* [YOUR ASSIGNMENT]: Every record below should be repeated word for word, with the pictures left out.

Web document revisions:
::::

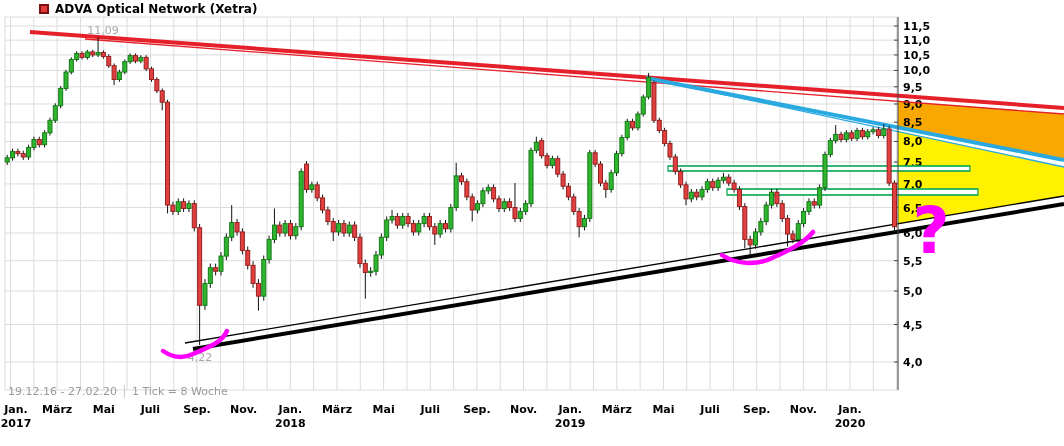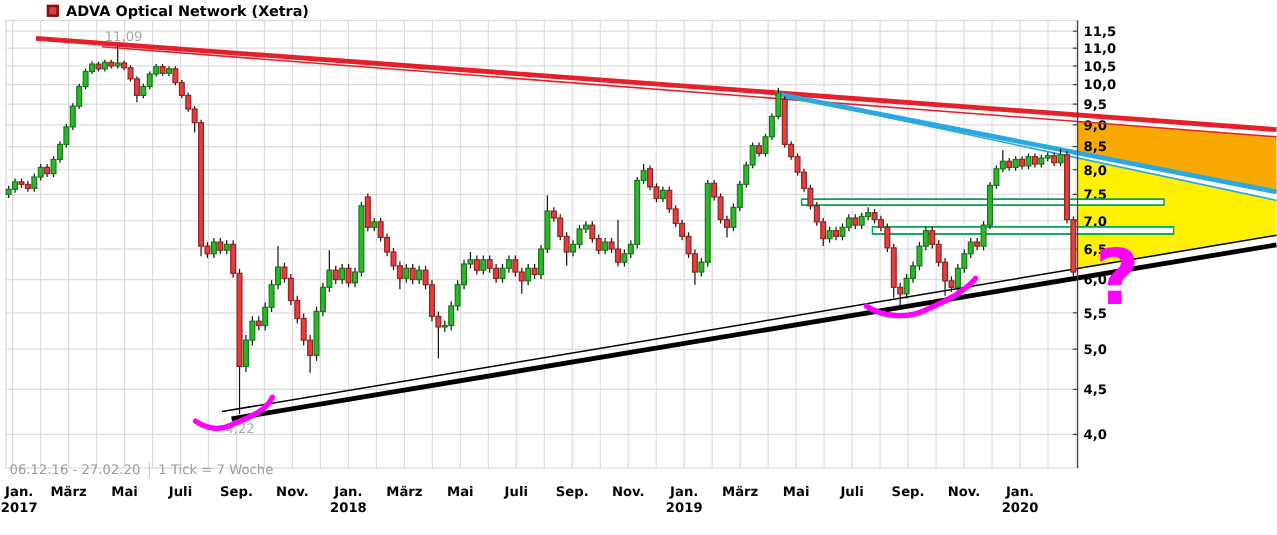--- a/index.html
+++ b/index.html
@@ -510,7 +510,7 @@
   </div>
 
   <div class="footer">
-    <span>06.12.16 - 27.02.20</span>
+    <span>19.12.16 - 27.02.20</span>
     <span class="divider"></span>
     <span>1 Tick = 7 Woche</span>
   </div>

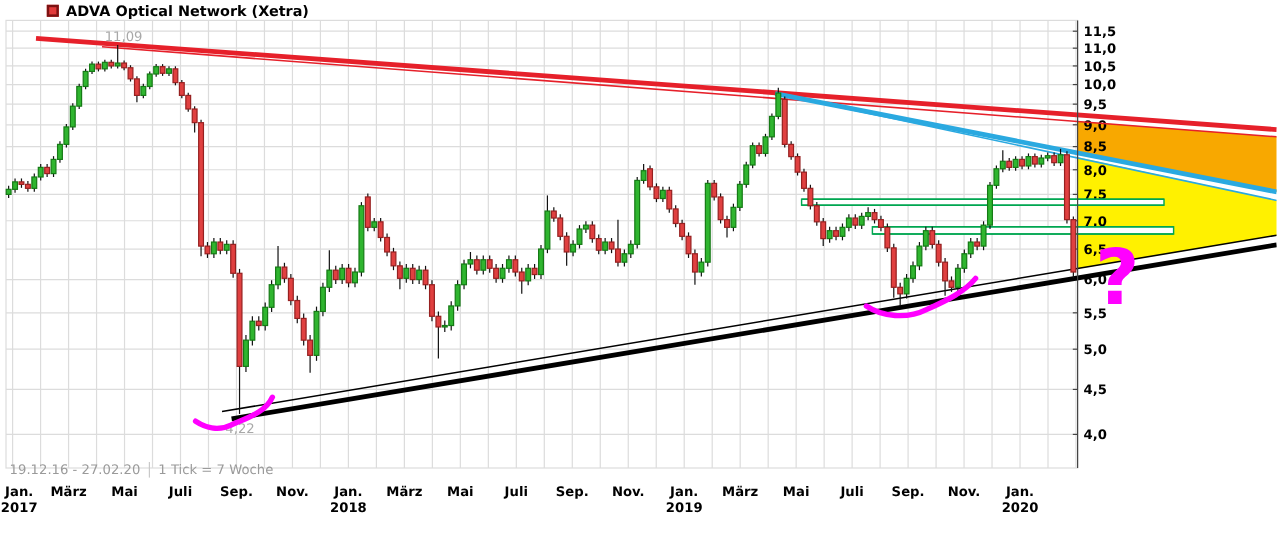--- a/index.html
+++ b/index.html
@@ -512,7 +512,7 @@
   <div class="footer">
     <span>19.12.16 - 27.02.20</span>
     <span class="divider"></span>
-    <span>1 Tick = 7 Woche</span>
+    <span>1 Tick = 8 Woche</span>
   </div>
 
 </div>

::::

* [TASK SOLUTION]:
--- a/index.html
+++ b/index.html
@@ -510,7 +510,7 @@
   </div>
 
   <div class="footer">
-    <span>06.12.16 - 27.02.20</span>
+    <span>19.12.16 - 27.02.20</span>
     <span class="divider"></span>
     <span>1 Tick = 7 Woche</span>
   </div>

--- a/index.html
+++ b/index.html
@@ -512,7 +512,7 @@
   <div class="footer">
     <span>19.12.16 - 27.02.20</span>
     <span class="divider"></span>
-    <span>1 Tick = 7 Woche</span>
+    <span>1 Tick = 8 Woche</span>
   </div>
 
 </div>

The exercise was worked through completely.